■ **TASK TO CARRY OUT**
From the data below, return the exact lines starting at the line containing "Casaca estampada mujer entallado perros" and ending at the line containing "Casaca estampada mujer entallado gatos", both included, and nothing else.

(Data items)
Segment Open

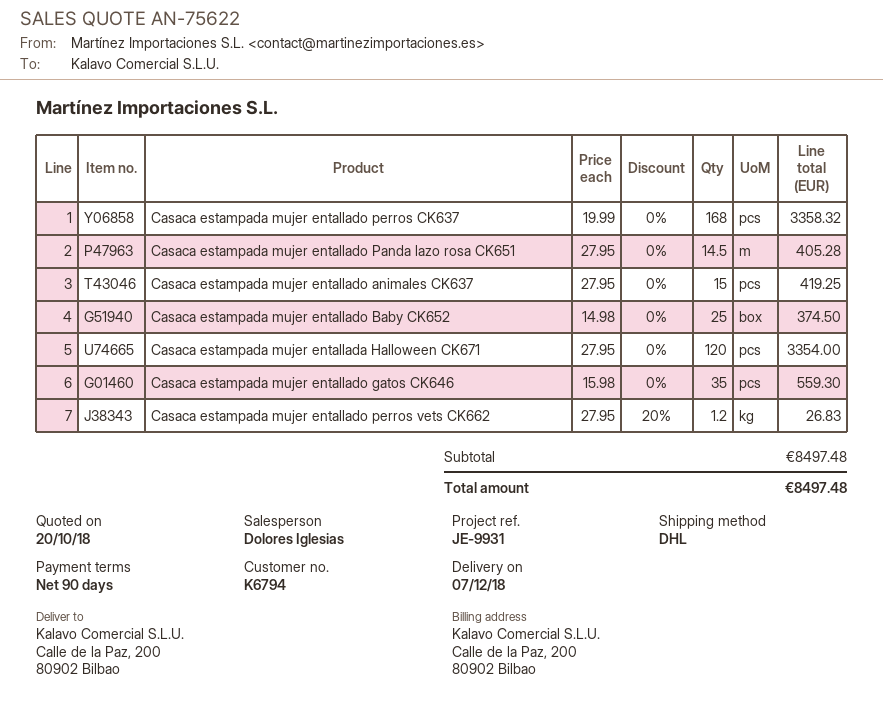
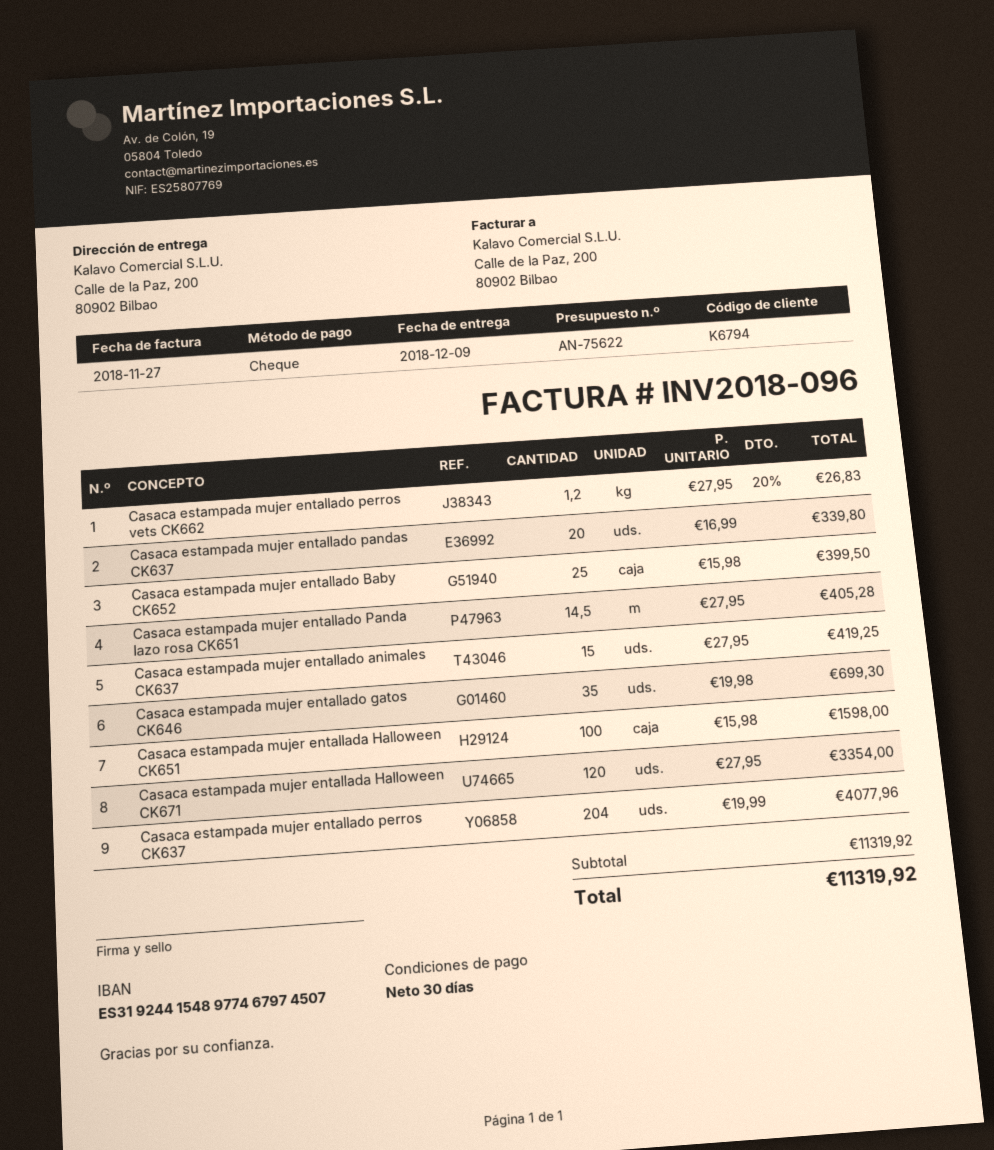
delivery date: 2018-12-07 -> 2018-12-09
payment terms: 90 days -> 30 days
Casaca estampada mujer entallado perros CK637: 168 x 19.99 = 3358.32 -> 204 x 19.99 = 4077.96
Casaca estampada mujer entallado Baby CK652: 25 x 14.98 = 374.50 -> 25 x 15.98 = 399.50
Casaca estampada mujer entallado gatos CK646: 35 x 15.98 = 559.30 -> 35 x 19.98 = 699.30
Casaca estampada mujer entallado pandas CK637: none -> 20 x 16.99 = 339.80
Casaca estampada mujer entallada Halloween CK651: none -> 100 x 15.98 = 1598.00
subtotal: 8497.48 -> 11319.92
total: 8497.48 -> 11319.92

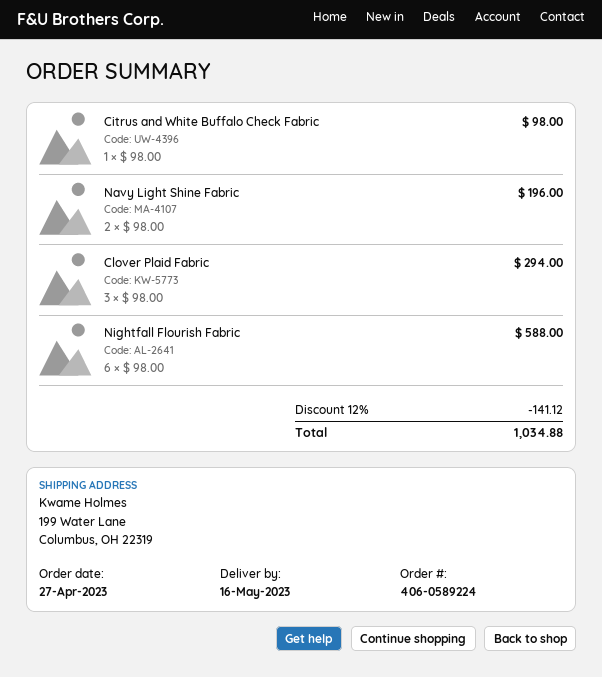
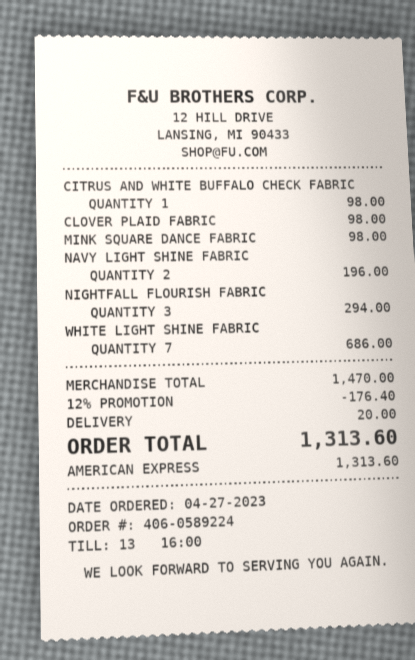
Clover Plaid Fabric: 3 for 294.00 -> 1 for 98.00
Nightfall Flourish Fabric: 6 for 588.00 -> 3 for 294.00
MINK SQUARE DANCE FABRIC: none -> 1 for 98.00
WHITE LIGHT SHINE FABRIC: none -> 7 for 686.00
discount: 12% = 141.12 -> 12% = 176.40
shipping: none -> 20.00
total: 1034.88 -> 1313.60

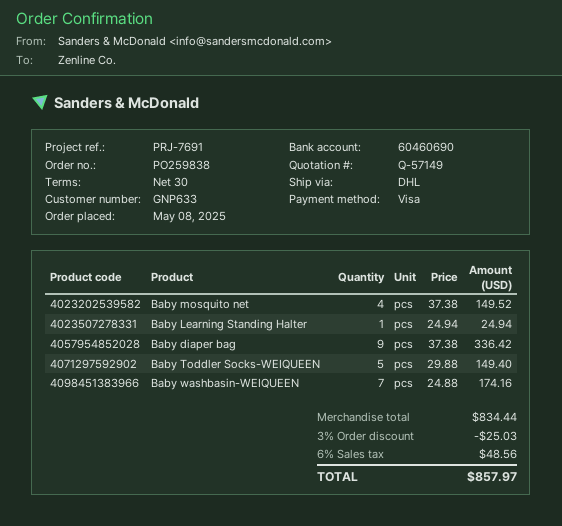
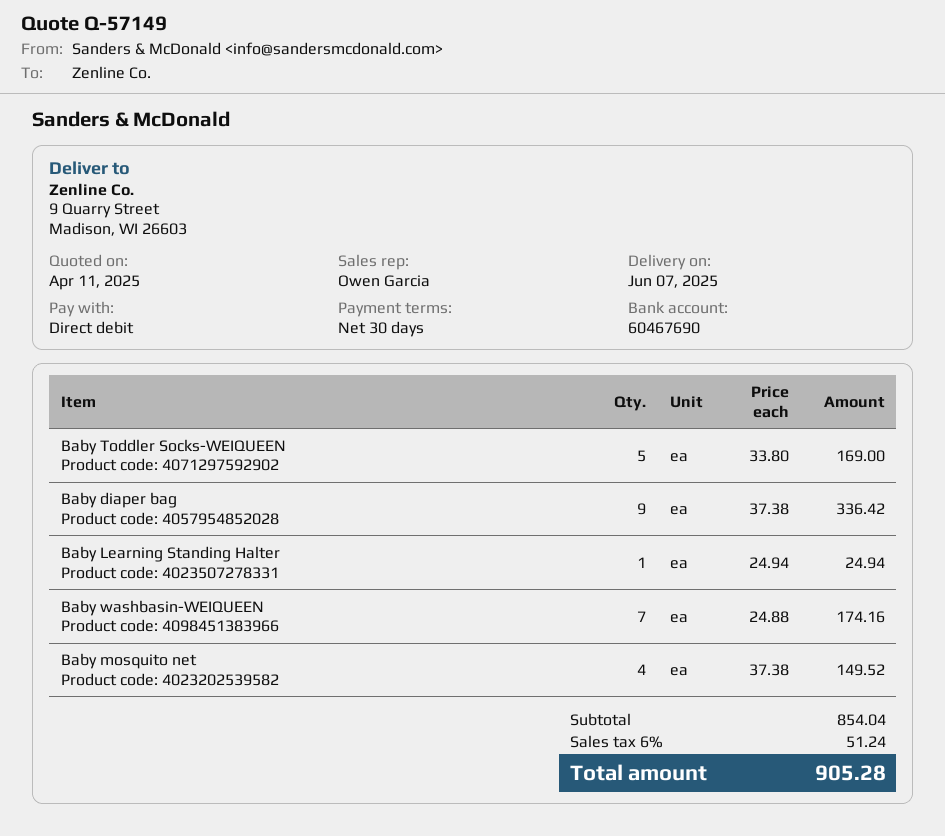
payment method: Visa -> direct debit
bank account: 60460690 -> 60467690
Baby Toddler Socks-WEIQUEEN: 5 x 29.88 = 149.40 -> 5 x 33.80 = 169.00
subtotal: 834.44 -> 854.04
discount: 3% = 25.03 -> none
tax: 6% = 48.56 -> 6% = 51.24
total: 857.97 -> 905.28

Segment Closed
Segment Open

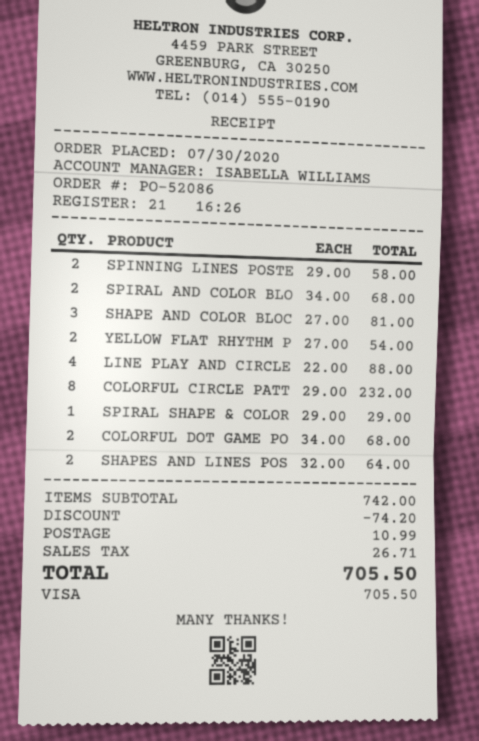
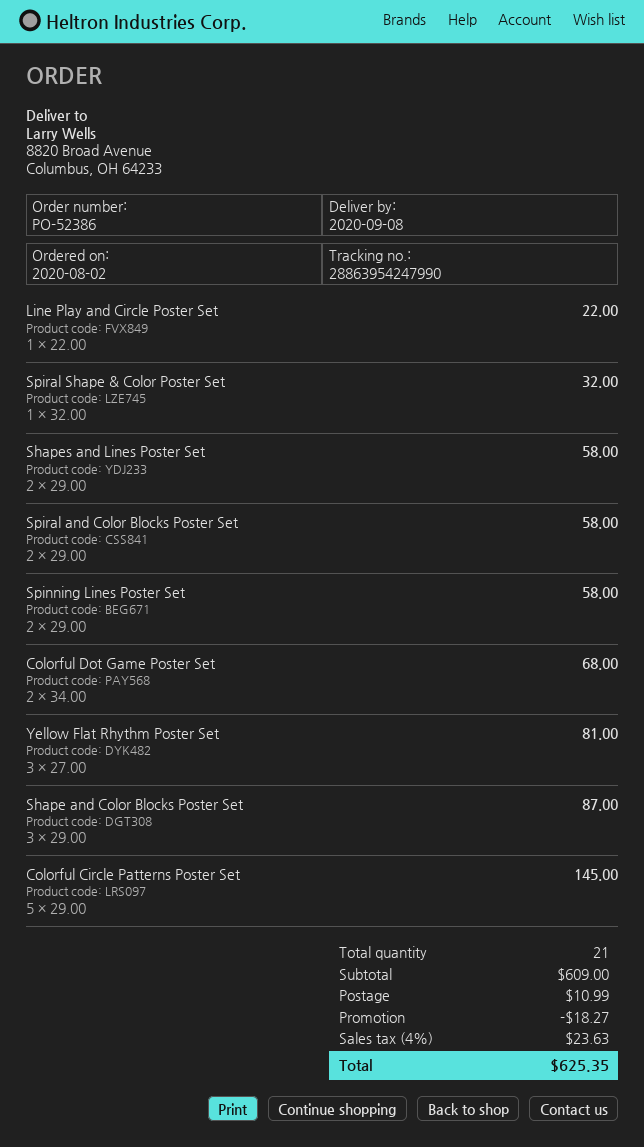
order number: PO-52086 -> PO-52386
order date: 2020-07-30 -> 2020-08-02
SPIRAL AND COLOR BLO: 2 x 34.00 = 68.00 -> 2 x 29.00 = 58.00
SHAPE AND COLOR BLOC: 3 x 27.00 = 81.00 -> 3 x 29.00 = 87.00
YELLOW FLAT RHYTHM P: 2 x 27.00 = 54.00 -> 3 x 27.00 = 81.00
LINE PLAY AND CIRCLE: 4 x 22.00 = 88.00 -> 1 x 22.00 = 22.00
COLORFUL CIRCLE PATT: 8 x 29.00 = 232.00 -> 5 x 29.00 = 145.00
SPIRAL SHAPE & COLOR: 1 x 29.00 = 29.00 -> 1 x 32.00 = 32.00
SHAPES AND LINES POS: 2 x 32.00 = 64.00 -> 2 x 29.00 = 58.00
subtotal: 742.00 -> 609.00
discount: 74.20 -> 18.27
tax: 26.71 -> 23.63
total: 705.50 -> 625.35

Segment Closed
Segment Open

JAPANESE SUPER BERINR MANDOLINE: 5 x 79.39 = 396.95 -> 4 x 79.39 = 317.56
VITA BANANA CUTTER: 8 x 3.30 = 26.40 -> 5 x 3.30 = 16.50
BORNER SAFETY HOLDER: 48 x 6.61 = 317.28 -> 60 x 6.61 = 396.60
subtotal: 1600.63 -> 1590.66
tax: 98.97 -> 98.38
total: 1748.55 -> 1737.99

Segment Closed

■ **SOLUTION**
Casaca estampada mujer entallado perros CK637: 168 x 19.99 = 3358.32 -> 204 x 19.99 = 4077.96
Casaca estampada mujer entallado Baby CK652: 25 x 14.98 = 374.50 -> 25 x 15.98 = 399.50
Casaca estampada mujer entallado gatos CK646: 35 x 15.98 = 559.30 -> 35 x 19.98 = 699.30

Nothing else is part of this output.